The hills of Wiltshire are an area of outstanding natural beauty. It’s here that Andrew and Meryl run a 700 acre arable and dairy farm. While Andrew manages the farm, Meryl, an artist, runs a busy gallery in one of the converted barns.
However they don’t live on the farm, but in a village a couple of miles down the road. Now Andrew and Meryl want to build a new farmhouse in the middle of their land. The site for the new farmhouse is in the centre of all the action – right next door to Meryl’s gallery and a stone’s throw from the dairy and the farm workshops.
The proposed building will mimic the curved roofs of the local agricultural buildings, as well as the softly undulating landscape in which it sits. The backbone of the house will be formed by eight identical huge engineered-timber trusses. They’re as strong as a steel frame but they’ll add warmth, a powerful pleasing aesthetic and some ecological value.

The Plan
Agricultural functionality will meet style in the polished concrete floor that’ll run right through the open plan ground floor to Andrew’s office beyond.
Two pods containing utility rooms and a larder will sit in the open space while behind the kitchen, there’ll be a farm boot room and garage. To ensure privacy and retain heat, there’ll be just a few windows on the north side overlooking the gallery. But the entire south side will be triple-glazed, to trap solar energy and visually connect Andrew and Meryl to the land they own and work.
The first floor has been designed as a suspended gallery, set back to allow a full height space along the length of the building. The two floors will be connected by a sculptural helical staircase – a sort of corkscrew axis in the centre of the house.
Upstairs, the master bedroom will be glazed to again connect to the southerly view. A balcony will lead to three further bedrooms, that will also have glass walls. As with any proper barn, there’ll be a curving metal roof – made of zinc – that will overarch the building to provide summer shade and which should provide those hints of agricultural use.
Andrew and Meryl need to raise a substantial sum of money to pay for all this. So they plan to sell their old house – easier said than done when house prices are plummeting.
To construct the timber frame, layers and layers of top grade Douglas Fir have been glued and laminated together under pressure to form the enormous curves of Andrew and Meryl’s barrel roof. The frame will be visible throughout the house and so it needs to be exquisitely finished.

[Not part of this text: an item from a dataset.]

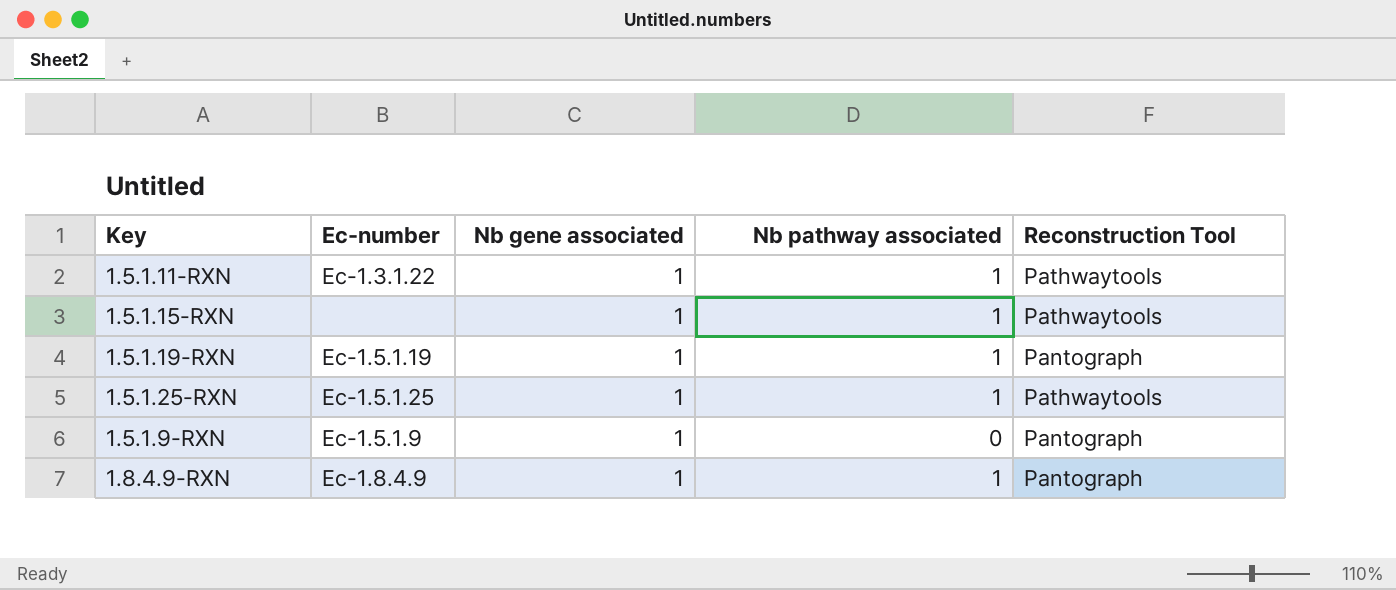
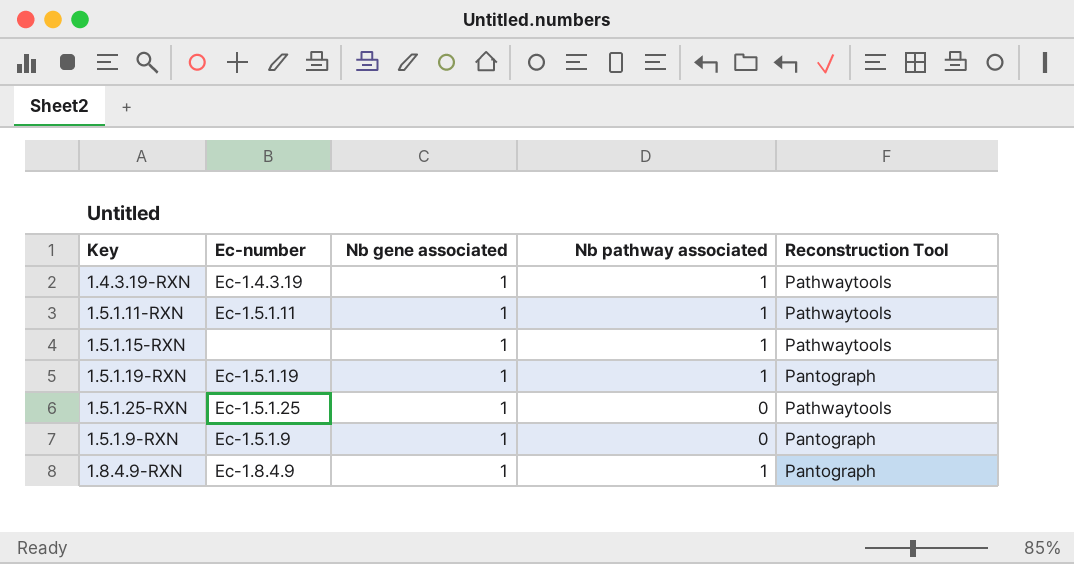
row 1.4.3.19-RXN: none -> Ec-1.4.3.19 | 1 | 1 | Pathwaytools
1.5.1.11-RXN | Ec-number: Ec-1.3.1.22 -> Ec-1.5.1.11
1.5.1.25-RXN | Nb pathway associated: 1 -> 0

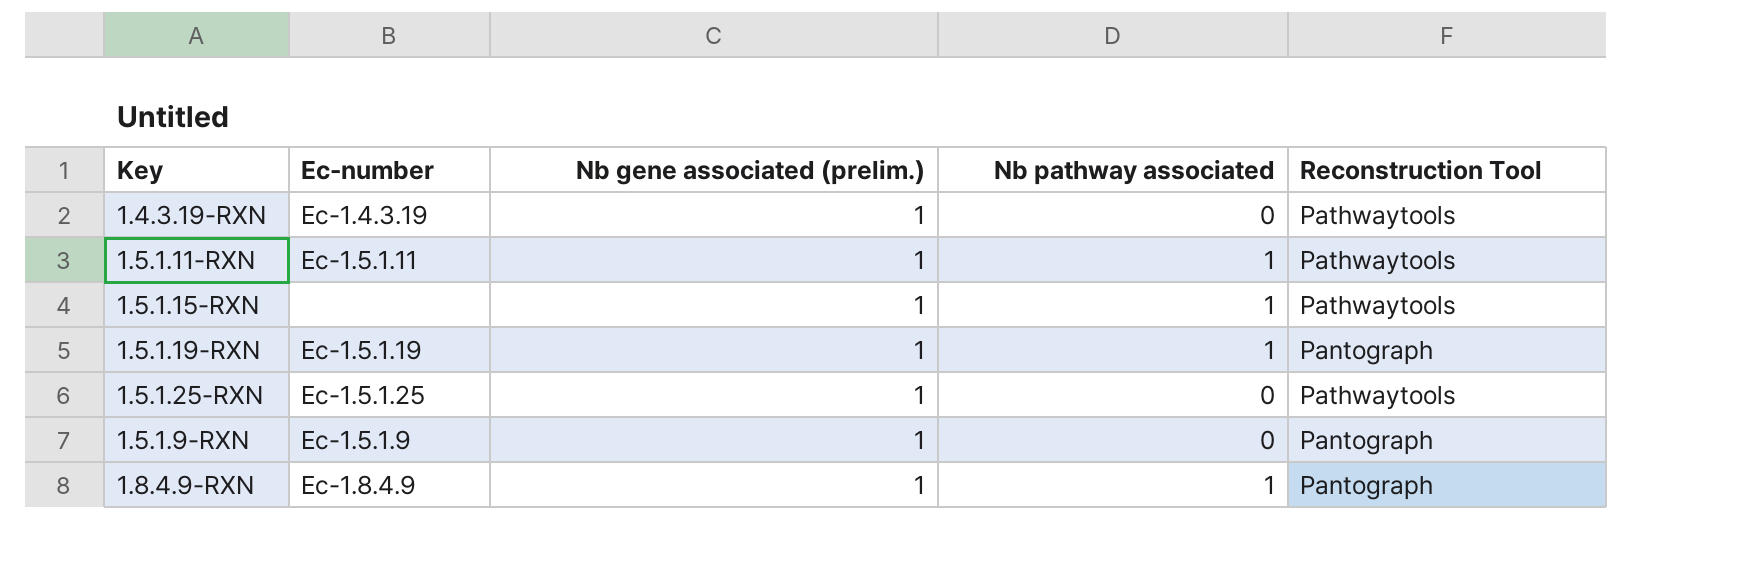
column name: Nb gene associated -> Nb gene associated (prelim.)
1.4.3.19-RXN | Nb pathway associated: 1 -> 0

The glulam frame costs around £100,000. That isn’t cheap but it will give this new farmhouse a very distinctive wooden character. Architect Tim Bennett is on site to make sure the framers build it to his exacting standards.
Tim is so confident that he’s not going to change anything that astonishingly, he and Andrew ordered the windows five months ago. It’s a somewhat risky strategy because unless the timber frame is built to Tim’s exact measurements, the windows won’t fit. Fortunately for these self builders, all the measurements add up and the triple-glazed windows fit like a glove.
Inside, this building is really starting to develop its own hybrid personality. It has the cathedral-like height and woody repetition of a Tythe barn, but the jettied, suspended first floor gallery suggests a modern public building. And everywhere, the quality of the work is breathtaking. To top it off, the generous £600,000 budget is under control and the build is more or less on schedule.
Budget Information
- Original budget: £600,000
- Frame: £100,000
- Staircase: £40,000
- Final budget: £660,000
As well as the handmade bespoke kitchen, Meryl’s commissioning another of those items that Andrew will be using every day – the farm gates. These will be forged by local blacksmith and sculptor Melissa Cole, and designed to reflect the swaying crops of the farm in late summer. Meryl’s third and final big commission for the house is a dramatic sculptural staircase. It’ll be the thing that every visitor will notice on entering the building.
A Very British Summer
Unseasonal storms lash Wiltshire for days on end, and the builders are struggling. More seriously, the roofers have been delayed by 6 weeks waiting for a clear spell. All that is protecting the house is some plastic sheeting.

As June approaches, work at last begins on the metal roof that will make perhaps the biggest contribution to the agricultural feel of their building and help to root it in the farmed landscape that surrounds it. As you would expect on this project, quality is everything and the roofers are taking the extra time to join the zinc sheets by hand. The completed zinc roof has all the beauty of a well ploughed field.
Inside, a polished concrete floor is being laid throughout the whole living space. It’s the kind of touch that would look equally at home in an urban art gallery as a rural cow shed. And of course this house is a mixture of the two.

Manouvering the staircase in is a tricky task. This is £40,000 worth of exquisite fragile staircase that must fit precisely and land in place free of damage. Upstairs, the four bedrooms are taking shape along the gallery. Formed by the bays of the arched beams above, these are cosy spaces.
Finally, cedar cladding is added to the building’s exterior. The boarding pattern is one used throughout the world on vernacular buildings. A first layer of planks is laid with spaces between and the second layer then fixed to overlap them. The result is a corrugated effect that allows for movement in the timber. Once the internal fixtures and fittings are in place the house is ready to move into, and not a moment too soon because Andrew and Meryl have been living in temporary accommodation since selling their house in the local village.